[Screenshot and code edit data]
>>>
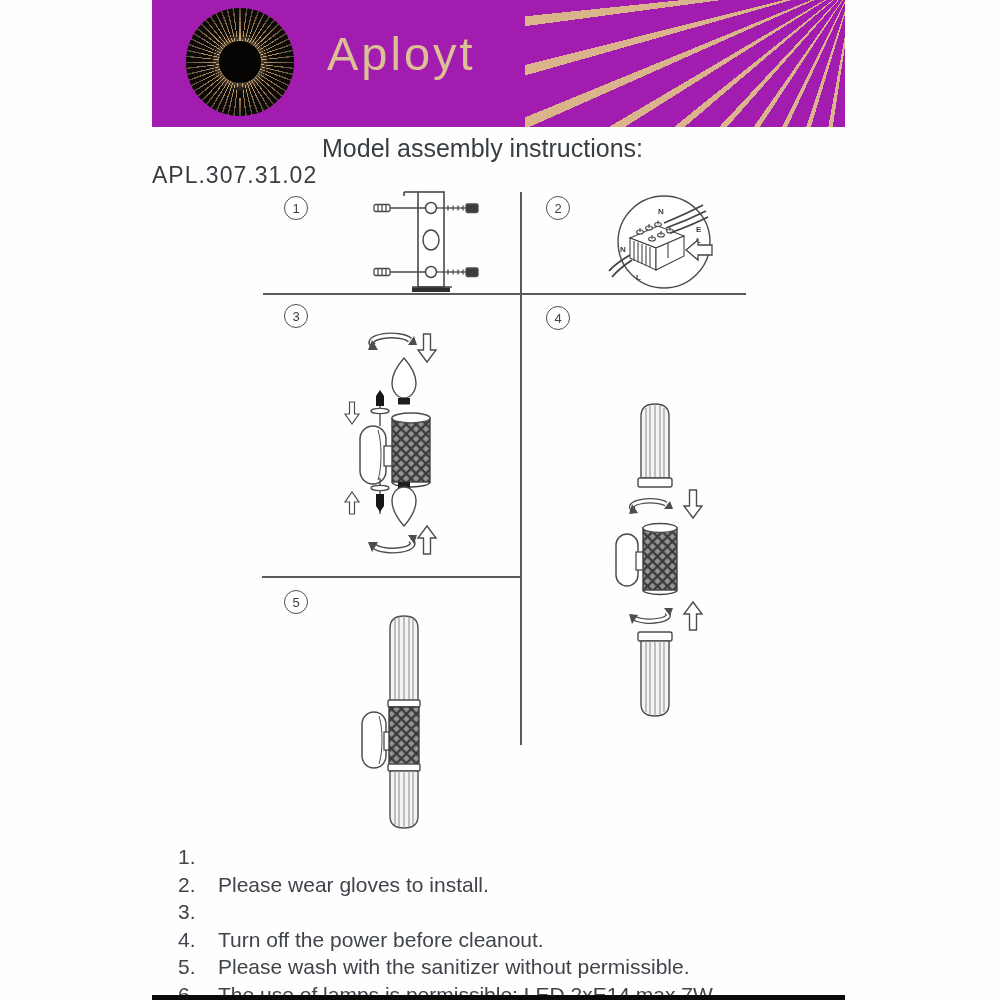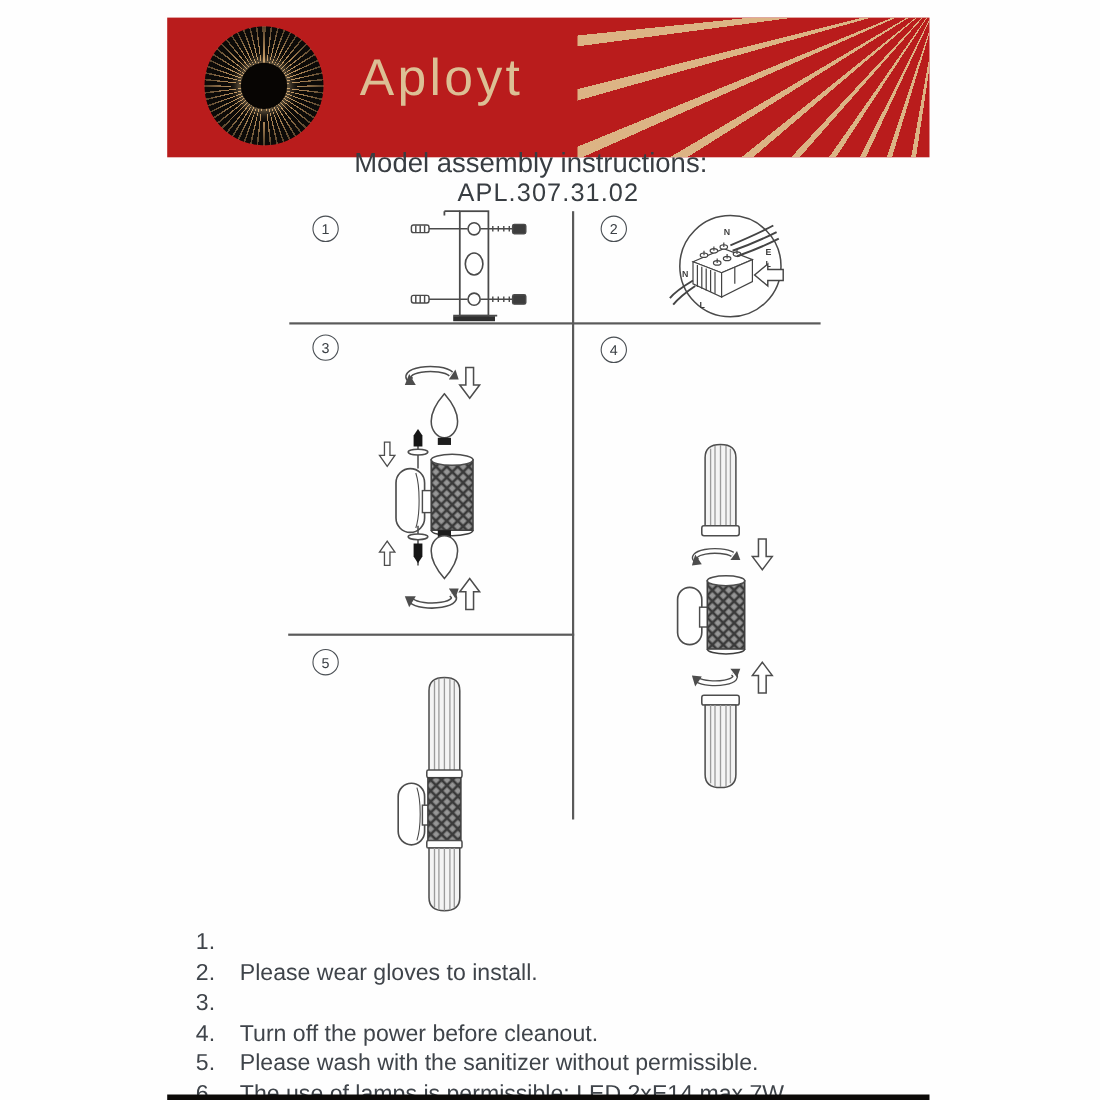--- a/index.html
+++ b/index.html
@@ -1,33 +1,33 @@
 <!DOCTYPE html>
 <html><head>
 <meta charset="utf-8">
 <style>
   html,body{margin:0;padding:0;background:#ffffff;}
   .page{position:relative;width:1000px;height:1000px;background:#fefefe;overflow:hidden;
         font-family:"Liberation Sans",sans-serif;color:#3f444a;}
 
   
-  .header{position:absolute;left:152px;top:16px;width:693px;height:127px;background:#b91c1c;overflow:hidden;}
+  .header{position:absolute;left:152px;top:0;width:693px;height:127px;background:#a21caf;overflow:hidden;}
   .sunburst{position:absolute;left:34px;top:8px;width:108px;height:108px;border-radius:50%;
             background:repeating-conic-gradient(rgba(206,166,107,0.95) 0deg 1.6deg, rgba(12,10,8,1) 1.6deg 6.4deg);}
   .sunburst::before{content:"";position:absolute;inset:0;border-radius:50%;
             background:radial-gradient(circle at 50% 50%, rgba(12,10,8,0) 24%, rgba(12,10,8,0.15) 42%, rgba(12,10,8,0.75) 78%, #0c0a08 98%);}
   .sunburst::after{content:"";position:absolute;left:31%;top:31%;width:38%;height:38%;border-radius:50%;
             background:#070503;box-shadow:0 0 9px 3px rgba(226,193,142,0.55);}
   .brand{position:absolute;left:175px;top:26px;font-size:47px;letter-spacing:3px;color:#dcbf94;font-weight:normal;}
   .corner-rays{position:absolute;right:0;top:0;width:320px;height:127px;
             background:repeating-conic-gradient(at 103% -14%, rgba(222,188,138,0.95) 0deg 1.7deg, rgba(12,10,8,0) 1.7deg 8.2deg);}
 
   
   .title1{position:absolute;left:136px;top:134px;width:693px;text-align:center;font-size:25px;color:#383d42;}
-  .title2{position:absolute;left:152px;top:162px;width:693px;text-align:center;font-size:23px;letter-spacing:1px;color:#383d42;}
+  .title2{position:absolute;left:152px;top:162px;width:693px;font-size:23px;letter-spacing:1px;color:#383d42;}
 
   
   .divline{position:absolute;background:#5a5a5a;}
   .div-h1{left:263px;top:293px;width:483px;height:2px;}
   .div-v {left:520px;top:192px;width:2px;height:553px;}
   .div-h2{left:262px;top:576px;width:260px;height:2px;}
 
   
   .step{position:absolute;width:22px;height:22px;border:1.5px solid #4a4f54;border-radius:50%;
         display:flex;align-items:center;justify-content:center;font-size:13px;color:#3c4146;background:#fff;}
<<<
* _Exercise brief_
Print the records again exactly. Skip every picture.

* _Response to the exercise_
--- a/index.html
+++ b/index.html
@@ -1,33 +1,33 @@
 <!DOCTYPE html>
 <html><head>
 <meta charset="utf-8">
 <style>
   html,body{margin:0;padding:0;background:#ffffff;}
   .page{position:relative;width:1000px;height:1000px;background:#fefefe;overflow:hidden;
         font-family:"Liberation Sans",sans-serif;color:#3f444a;}
 
   
-  .header{position:absolute;left:152px;top:16px;width:693px;height:127px;background:#b91c1c;overflow:hidden;}
+  .header{position:absolute;left:152px;top:0;width:693px;height:127px;background:#a21caf;overflow:hidden;}
   .sunburst{position:absolute;left:34px;top:8px;width:108px;height:108px;border-radius:50%;
             background:repeating-conic-gradient(rgba(206,166,107,0.95) 0deg 1.6deg, rgba(12,10,8,1) 1.6deg 6.4deg);}
   .sunburst::before{content:"";position:absolute;inset:0;border-radius:50%;
             background:radial-gradient(circle at 50% 50%, rgba(12,10,8,0) 24%, rgba(12,10,8,0.15) 42%, rgba(12,10,8,0.75) 78%, #0c0a08 98%);}
   .sunburst::after{content:"";position:absolute;left:31%;top:31%;width:38%;height:38%;border-radius:50%;
             background:#070503;box-shadow:0 0 9px 3px rgba(226,193,142,0.55);}
   .brand{position:absolute;left:175px;top:26px;font-size:47px;letter-spacing:3px;color:#dcbf94;font-weight:normal;}
   .corner-rays{position:absolute;right:0;top:0;width:320px;height:127px;
             background:repeating-conic-gradient(at 103% -14%, rgba(222,188,138,0.95) 0deg 1.7deg, rgba(12,10,8,0) 1.7deg 8.2deg);}
 
   
   .title1{position:absolute;left:136px;top:134px;width:693px;text-align:center;font-size:25px;color:#383d42;}
-  .title2{position:absolute;left:152px;top:162px;width:693px;text-align:center;font-size:23px;letter-spacing:1px;color:#383d42;}
+  .title2{position:absolute;left:152px;top:162px;width:693px;font-size:23px;letter-spacing:1px;color:#383d42;}
 
   
   .divline{position:absolute;background:#5a5a5a;}
   .div-h1{left:263px;top:293px;width:483px;height:2px;}
   .div-v {left:520px;top:192px;width:2px;height:553px;}
   .div-h2{left:262px;top:576px;width:260px;height:2px;}
 
   
   .step{position:absolute;width:22px;height:22px;border:1.5px solid #4a4f54;border-radius:50%;
         display:flex;align-items:center;justify-content:center;font-size:13px;color:#3c4146;background:#fff;}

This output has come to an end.